Activity. With pictures removed, the data below should be returned exactly.

--

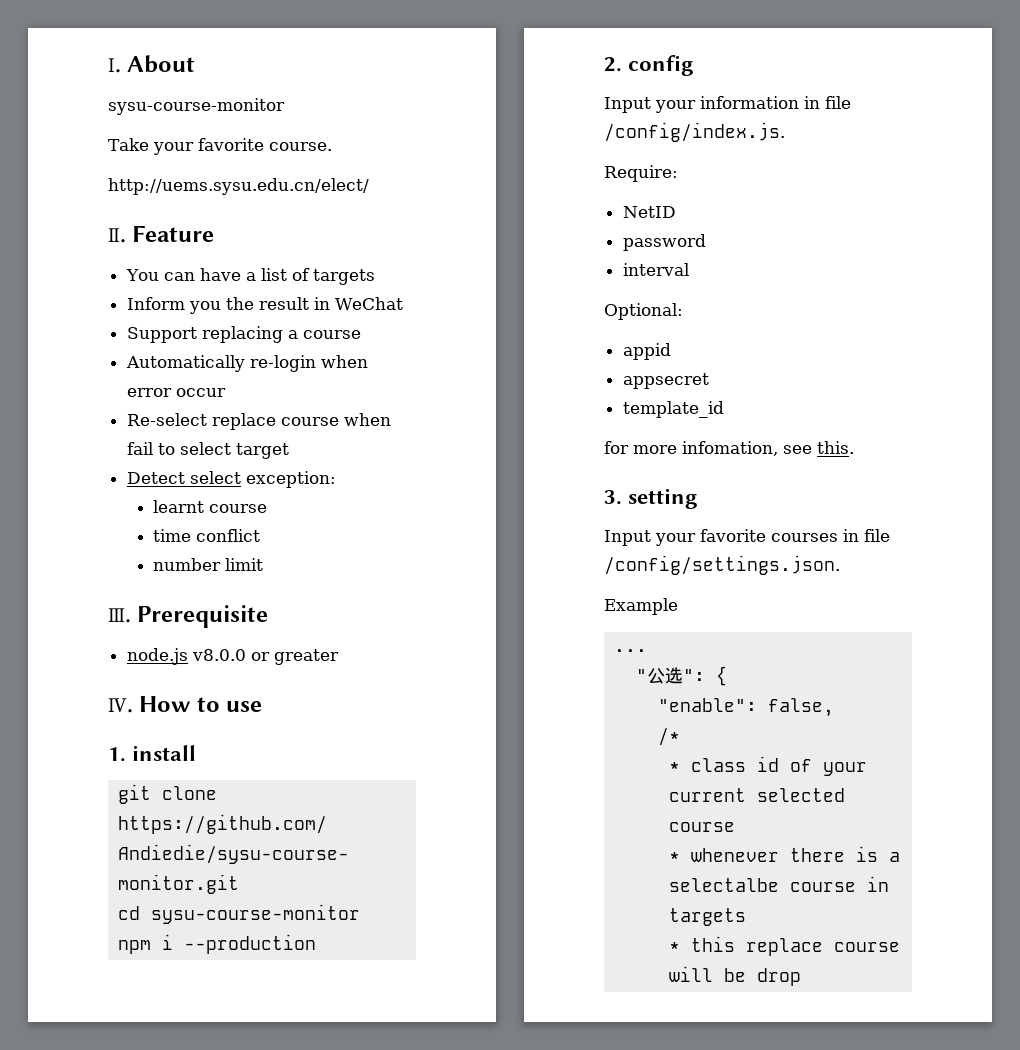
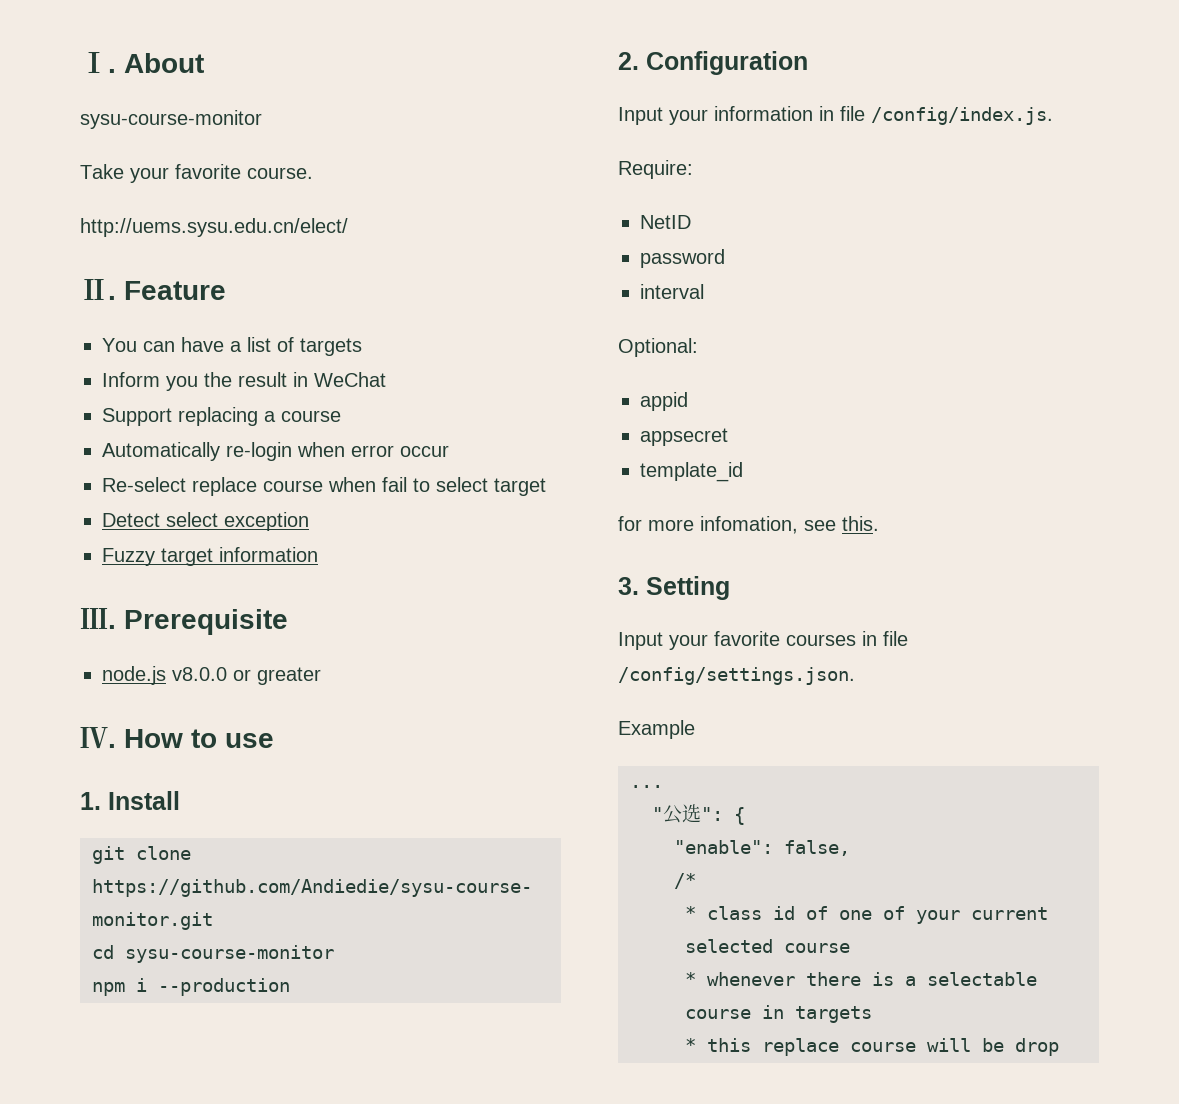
- Detect select exception:
- learnt course
- time conflict
- number limit
+ Detect select exception
+ Fuzzy target information
- 1. install
+ 1. Install
- 2. config
+ 2. Configuration
- 3. setting
+ 3. Setting
- * class id of your current selected course
+ * class id of one of your current selected course
- * whenever there is a selectalbe course in targets
+ * whenever there is a selectable course in targets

--

Task solution.
- Detect select exception:
- learnt course
- time conflict
- number limit
+ Detect select exception
+ Fuzzy target information
- 1. install
+ 1. Install
- 2. config
+ 2. Configuration
- 3. setting
+ 3. Setting
- * class id of your current selected course
+ * class id of one of your current selected course
- * whenever there is a selectalbe course in targets
+ * whenever there is a selectable course in targets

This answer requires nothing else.